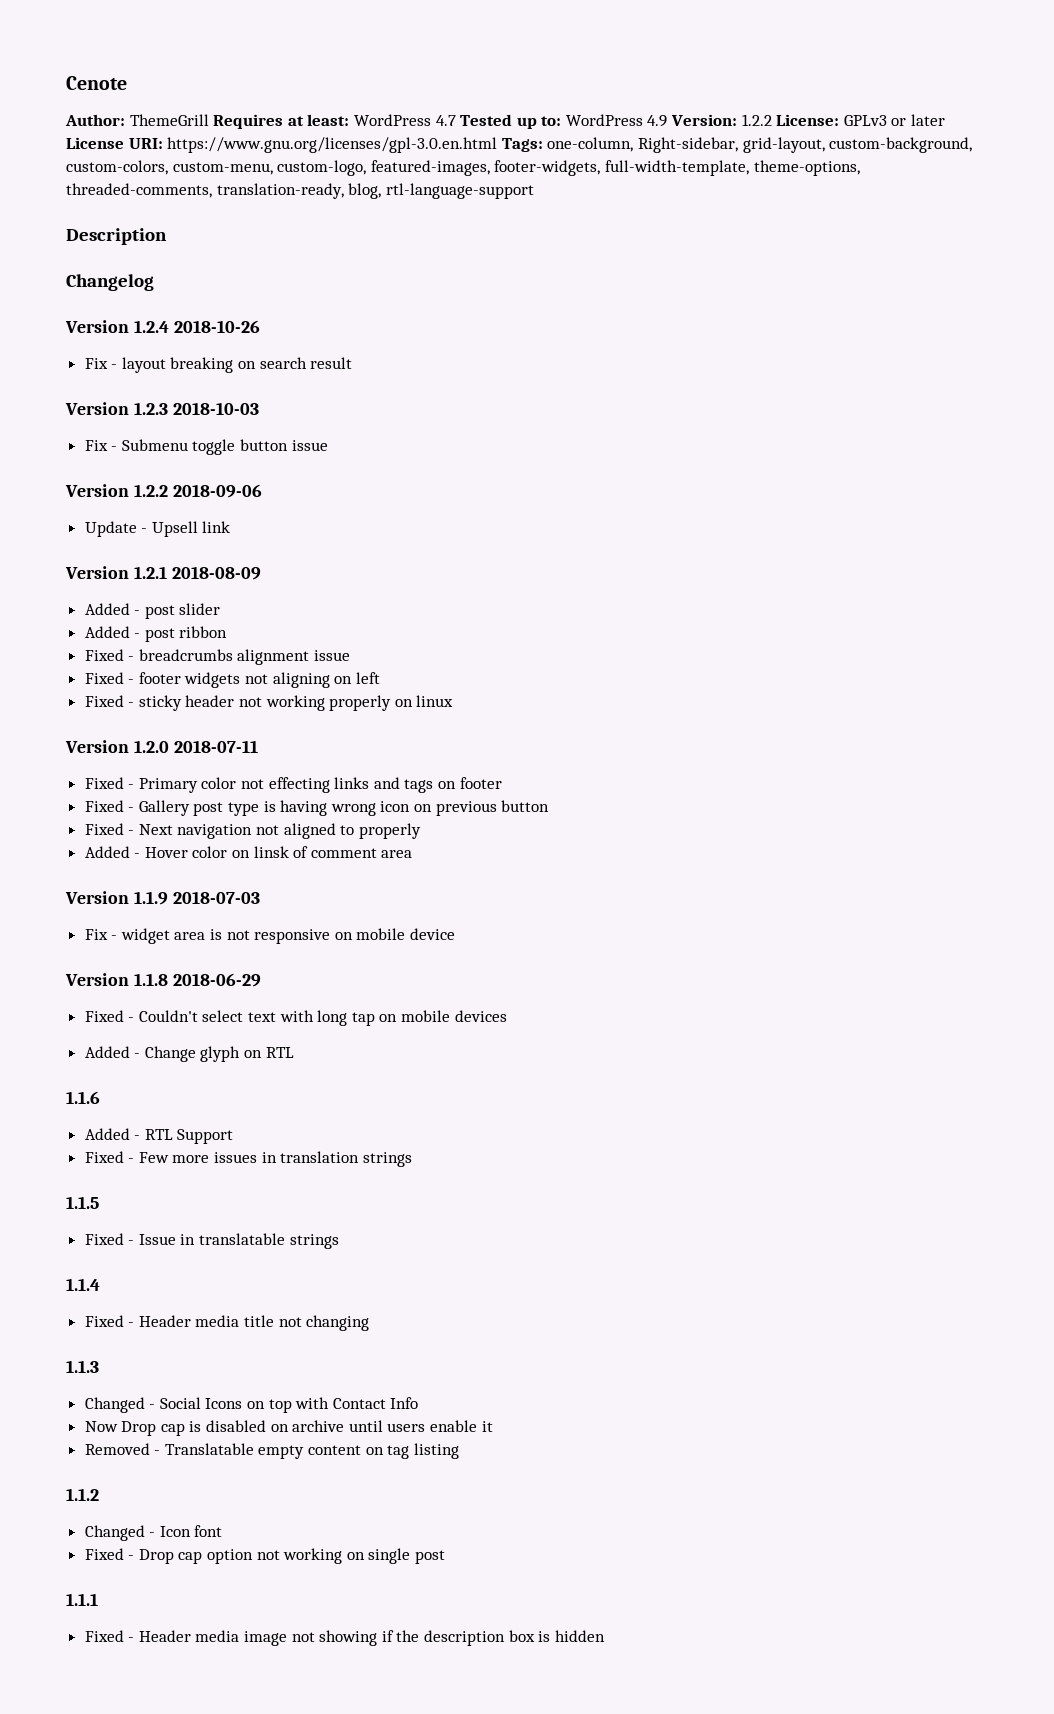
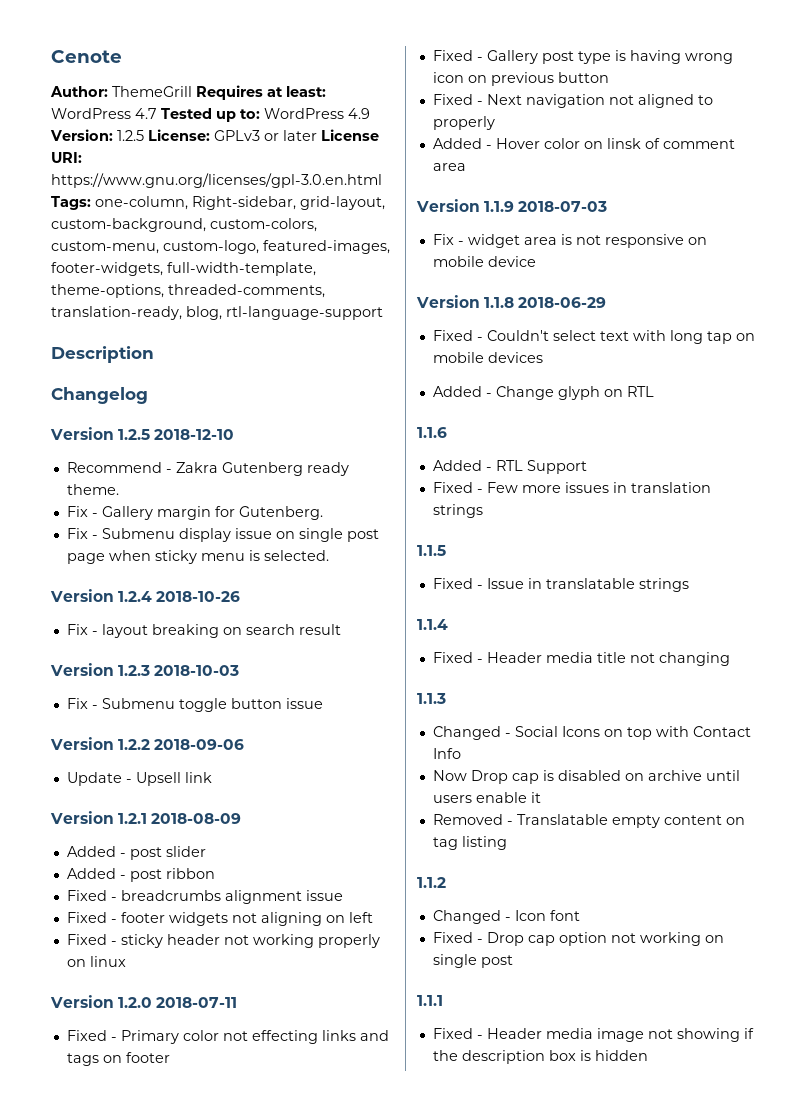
[741,114,772,126] 1.2.2 -> [117,130,144,141] 1.2.5
(154, 282) none -> [50,427,235,440] [66,462,349,476] [66,484,119,495] [66,506,323,520] [66,528,379,542] [66,550,329,564] // Version 1.2.5 2018-12-10 // Recommend - Zakra Gutenberg ready theme. // Fix - Gallery margin for Gutenberg. // Fix - Submenu display issue on single post page when sticky menu is selected.

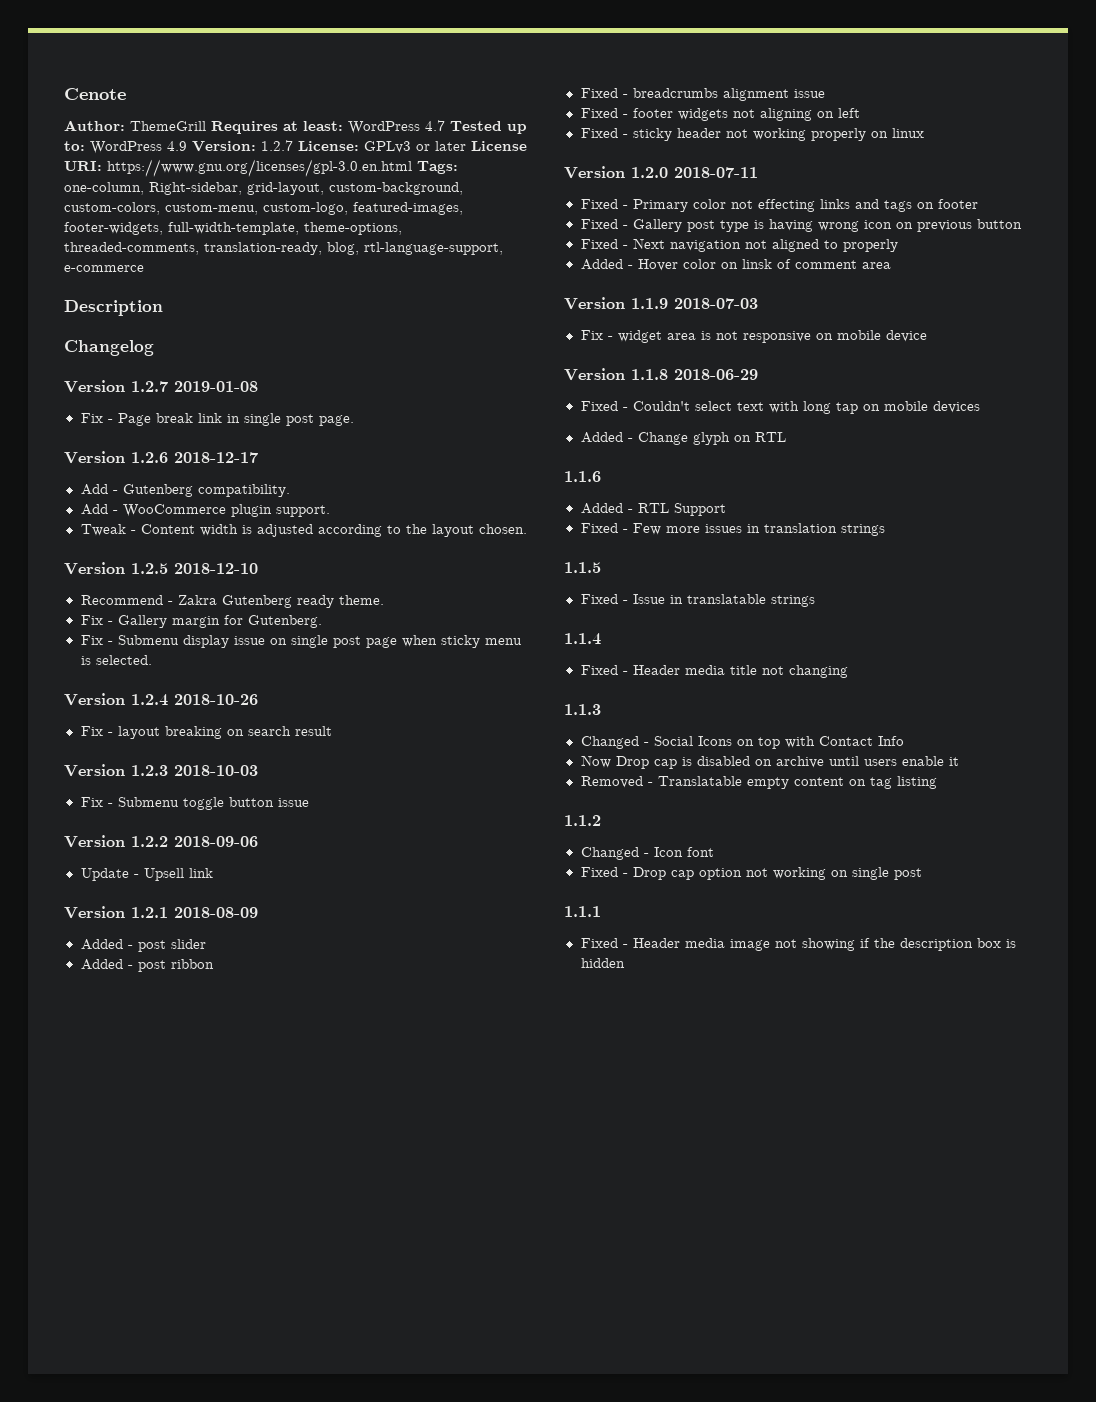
[117,130,144,141] 1.2.5 -> [261,140,293,151] 1.2.7
[226,306,383,320] rtl-language-support -> [364,242,503,255] [64,265,144,272] rtl-language-support, e-commerce
(148, 395) none -> [64,380,258,393] [80,413,354,426] [64,451,258,464] [80,484,290,497] [80,504,330,517] [80,524,527,537] // Version 1.2.7 2019-01-08 // Fix - Page break link in single post page. // Version 1.2.6 2018-12-17 // Add - Gutenberg compatibility. // Add - WooCommerce plugin support. // Tweak - Content width is adjusted according to the layout chosen.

## EXERCISE
A faithful copy of the entries above is needed, one that contains no images.

## OUTPUT FOR THIS EXERCISE
[741,114,772,126] 1.2.2 -> [117,130,144,141] 1.2.5
(154, 282) none -> [50,427,235,440] [66,462,349,476] [66,484,119,495] [66,506,323,520] [66,528,379,542] [66,550,329,564] // Version 1.2.5 2018-12-10 // Recommend - Zakra Gutenberg ready theme. // Fix - Gallery margin for Gutenberg. // Fix - Submenu display issue on single post page when sticky menu is selected.

[117,130,144,141] 1.2.5 -> [261,140,293,151] 1.2.7
[226,306,383,320] rtl-language-support -> [364,242,503,255] [64,265,144,272] rtl-language-support, e-commerce
(148, 395) none -> [64,380,258,393] [80,413,354,426] [64,451,258,464] [80,484,290,497] [80,504,330,517] [80,524,527,537] // Version 1.2.7 2019-01-08 // Fix - Page break link in single post page. // Version 1.2.6 2018-12-17 // Add - Gutenberg compatibility. // Add - WooCommerce plugin support. // Tweak - Content width is adjusted according to the layout chosen.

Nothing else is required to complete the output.